Artificial and bioartificial liver (BAL) support systems are intended to support the patient till his or her liver regenerates or till liver transplantation is available.  Artificial liver support systems are filtration and adsorption devices that remove accumulated toxins from the blood. In addition to the removal of water soluble substances, these systems remove lipophilic albumin-bound substances such as bilirubin, bile acids, medium chain fatty acids, metabolites of aromatic amino acids, and cytokines.  In BAL devices, hepatocytes in bioreactors come into contact with patient's plasma or blood through a semipermeable membrane. Hepatocytes are derived from animals, discarded human donor liver, or immortalized hepatoma cell lines. BAL combines detoxification with synthetic and regulatory function of hepatocytes.  Three major systematic reviews on liver support systems showed it to be safe and resulted in improvement of encephalopathy, however did not show any survival advantage for artificial or BAL support systems in ALF. 

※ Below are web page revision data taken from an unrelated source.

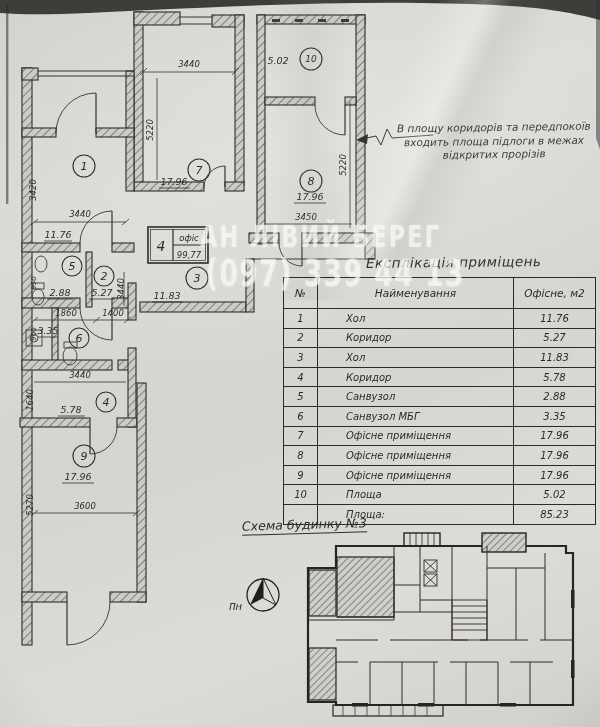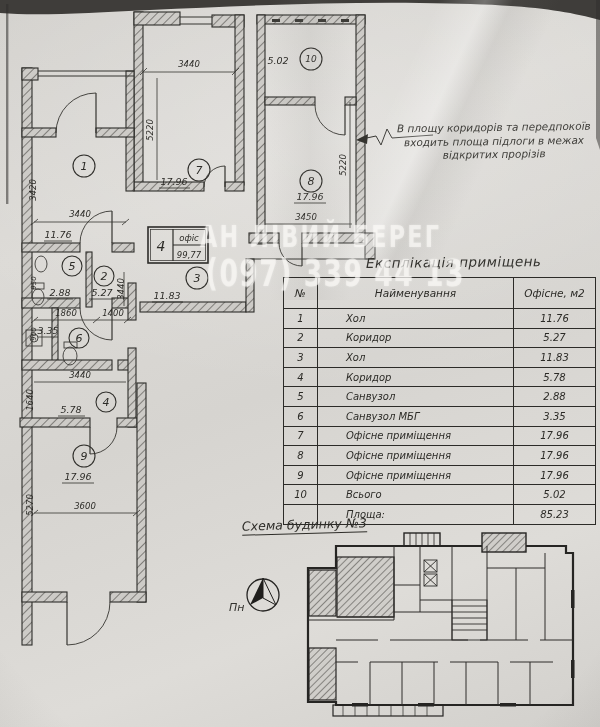--- a/index.html
+++ b/index.html
@@ -41,21 +41,21 @@
   .xc{border-left:1px solid #2c2b28;display:flex;align-items:center;justify-content:center;
     font-style:italic;font-size:10px;color:#2b2a26;overflow:hidden;}
   .xc:first-child{border-left:none;}
   .xc.name{justify-content:flex-start;padding-left:28px;}
   .xrow.hdr .xc{font-size:10.5px;}
   .xrow.hdr .xc.name{justify-content:center;padding-left:0;}
 
   
   #schemeTitle{position:absolute;left:242px;top:517px;font-style:italic;font-size:12.5px;color:#2e2d29;
     border-bottom:1.2px solid #2e2d29;padding-bottom:1px;transform:rotate(-1.6deg);z-index:6;}
-  #northLabel{position:absolute;left:229px;top:601px;font-style:italic;font-size:11px;color:#34332f;z-index:6;}
+  #northLabel{position:absolute;left:229px;top:601px;font-style:italic;font-size:11px;color:#34332f;z-index:6;font-family:Liberation Mono, monospace;}
 </style>
 </head>
 <body>
 
 <div id="page">
 
   <svg id="lineart" width="600" height="727" viewBox="0 0 600 727">
     <defs>
       <pattern id="ht" width="6" height="6" patternUnits="userSpaceOnUse" patternTransform="rotate(45)">
         <rect width="6" height="6" fill="#cfcdc9"></rect>
@@ -420,21 +420,21 @@
       <div class="xc name">Офісне приміщення</div>
       <div class="xc">17.96</div>
     </div>
     <div class="xrow">
       <div class="xc">9</div>
       <div class="xc name">Офісне приміщення</div>
       <div class="xc">17.96</div>
     </div>
     <div class="xrow">
       <div class="xc">10</div>
-      <div class="xc name">Всього</div>
+      <div class="xc name">Площа</div>
       <div class="xc">5.02</div>
     </div>
     <div class="xrow">
       <div class="xc"></div>
       <div class="xc name">Площа:</div>
       <div class="xc">85.23</div>
     </div>
   </div>
 
   <div id="schemeTitle">Схема будинку №3</div>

Hepatocyte transplantation has been tried in ALF. Here human hepatocytes are infused into the splenic or hepatic portal vascular bed or peritoneal cavity. After translocation into the hepatic sinusoids donor hepatocyte integrates into the liver plates and repopulate the recipient liver.  It is successfully used to treat inborn errors of metabolism. Its role in ALF remains controversial. The cell mass infused represents only 5% of liver mass which is insufficient in patients with ALF, and it is difficult to sustain viability and function of hepatocytes in ALF.  The reported survival after hepatocyte transplant is 36%.  The treatment will probably serve as a bridge to support liver function while awaiting definitive liver transplantation. Two trials are underway to further investigate this.
Acute liver failure in spite of all advances remains a condition with high mortality. Early identification of ALF and prompt intensive care management is critical improve outcome. Liver transplant remains the only intervention with survival benefit. Liver assist devices and hepatocyte transplant remain experimental and further advances are required. Public health measures to control hepatitis A, B, E, and drug-induced liver injury will reduce the incidence and mortality of ALF.